§ EXERCISE:
Check the listing below line by line and report how many lines hold "overflow", with no other words.

§ DATA LISTING:
+++++

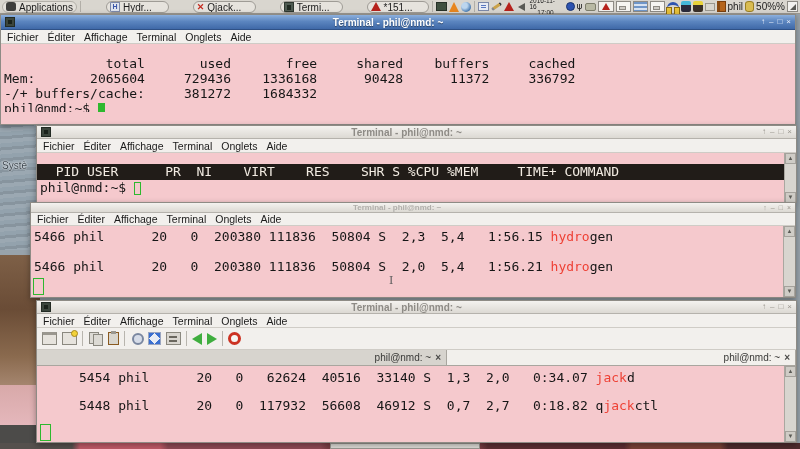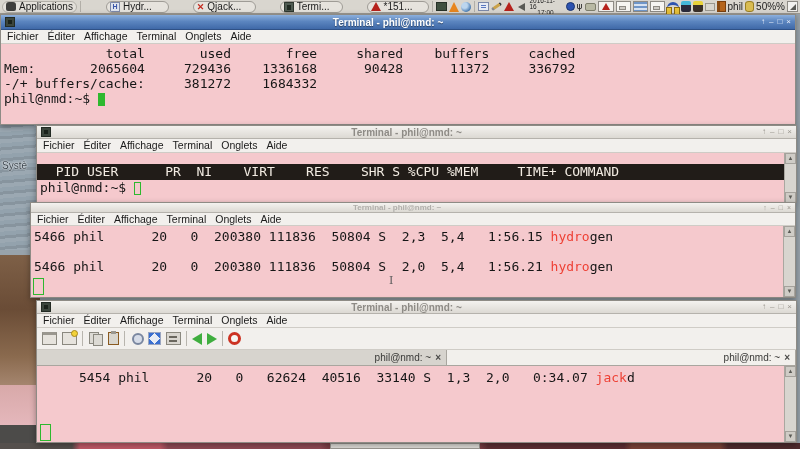--- a/index.html
+++ b/index.html
@@ -24,7 +24,7 @@
   
   .panel { position:absolute; left:0; top:0; width:800px; height:14px; background:#d9d6cf;
     border-bottom:1px solid #9d9a93; display:flex; align-items:center; gap:2px; padding:0 2px; font-size:10px; color:#1c1c1c; }
-  .pbtn { display:flex; align-items:center; gap:3px; height:12px; padding:0 3px; border-radius:6px; white-space:nowrap; }
+  .pbtn { display:flex; gap:3px; height:12px; padding:0 3px; border-radius:6px; white-space:nowrap; }
   .appbtn { background:#e3e0da; border:1px solid #b3b0a9; }
   .taskbtn { background:#e6e3dd; border:1px solid #9f9c96; width:64px; overflow:hidden; font-size:10px;margin-left:22px; }
   .psep { width:1px; height:11px; background:#b2afa8; margin:0 1px; }

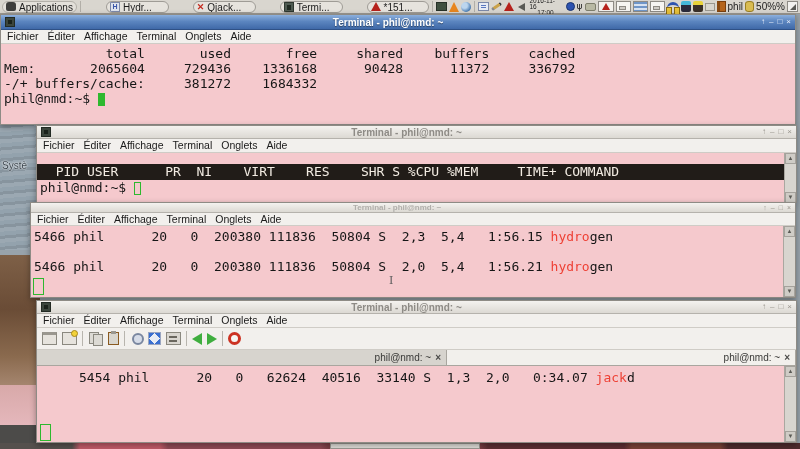--- a/index.html
+++ b/index.html
@@ -79,7 +79,7 @@
   .titlebar.inactive .wbtns { color:#9a978f; }
   .tico { width:10px; height:10px; background:#3c463d; border:1px solid #222a23; flex:none; }
   .tico::after { content:""; display:block; margin:2px; height:4px; background:#1a221b; }
-  .menubar { height:14px; background:#f2f0ed; border-bottom:1px solid #cfccc6; display:flex; gap:9px; padding:0 6px; font-size:10.5px; color:#1a1a1a; white-space:nowrap; }
+  .menubar { height:14px; background:#f2f0ed; border-bottom:1px solid #cfccc6; display:flex; align-items:center; gap:9px; padding:0 6px; font-size:10.5px; color:#1a1a1a; white-space:nowrap; }
   .tcontent { position:relative; background:#f5c9cd; overflow:hidden; }
   .tline { font-family:"DejaVu Sans Mono", monospace; font-size:13px; line-height:15px; white-space:pre; color:#161616; padding-left:3px; }
   .hl { color:#ee4135; }

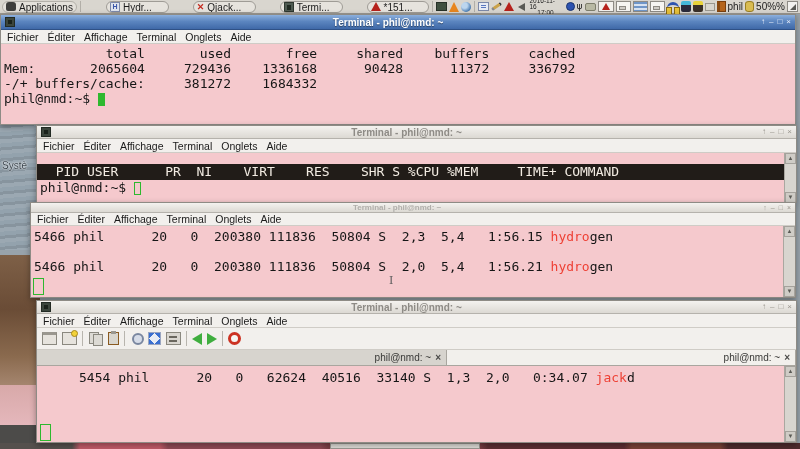--- a/index.html
+++ b/index.html
@@ -216,7 +216,7 @@
       <span>Onglets</span>
       <span>Aide</span>
     </div>
-    <div class="tcontent" style="height:68px;padding-top:2px;">
+    <div class="tcontent" style="height:68px;padding-top:12px;">
       <div class="tline">             total       used       free     shared    buffers     cached</div>
       <div class="tline">Mem:       2065604     729436    1336168      90428      11372     336792</div>
       <div class="tline">-/+ buffers/cache:     381272    1684332</div>

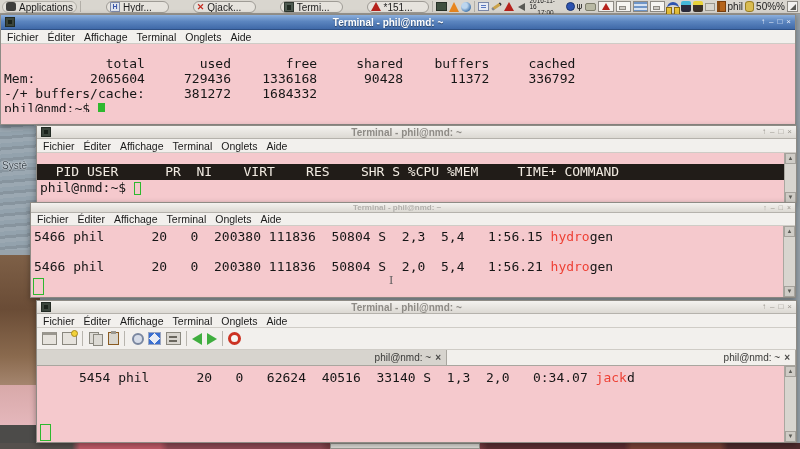--- a/index.html
+++ b/index.html
@@ -333,6 +333,7 @@
     <div class="tcontent" style="height:76px;padding-top:4px;padding-left:39px;">
       <div class="tline"><span>5454 phil      20   0   62624  40516  33140 S  1,3  2,0   0:34.07 </span><span class="hl">jack</span><span>d</span></div>
       <div style="height:13px;"></div>
+      <div class="tline"><span>5448 phil      20   0  117932  56608  46912 S  0,7  2,7   0:18.82 q</span><span class="hl">jack</span><span>ctl</span></div>
       <span class="corner-cursor" style="left:3px;bottom:1px;"></span>
       <div class="sbar" style="top:0;height:76px;">
         <span class="sarr">▲</span>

+++++

§ OUTPUT FOR THIS TASK:
2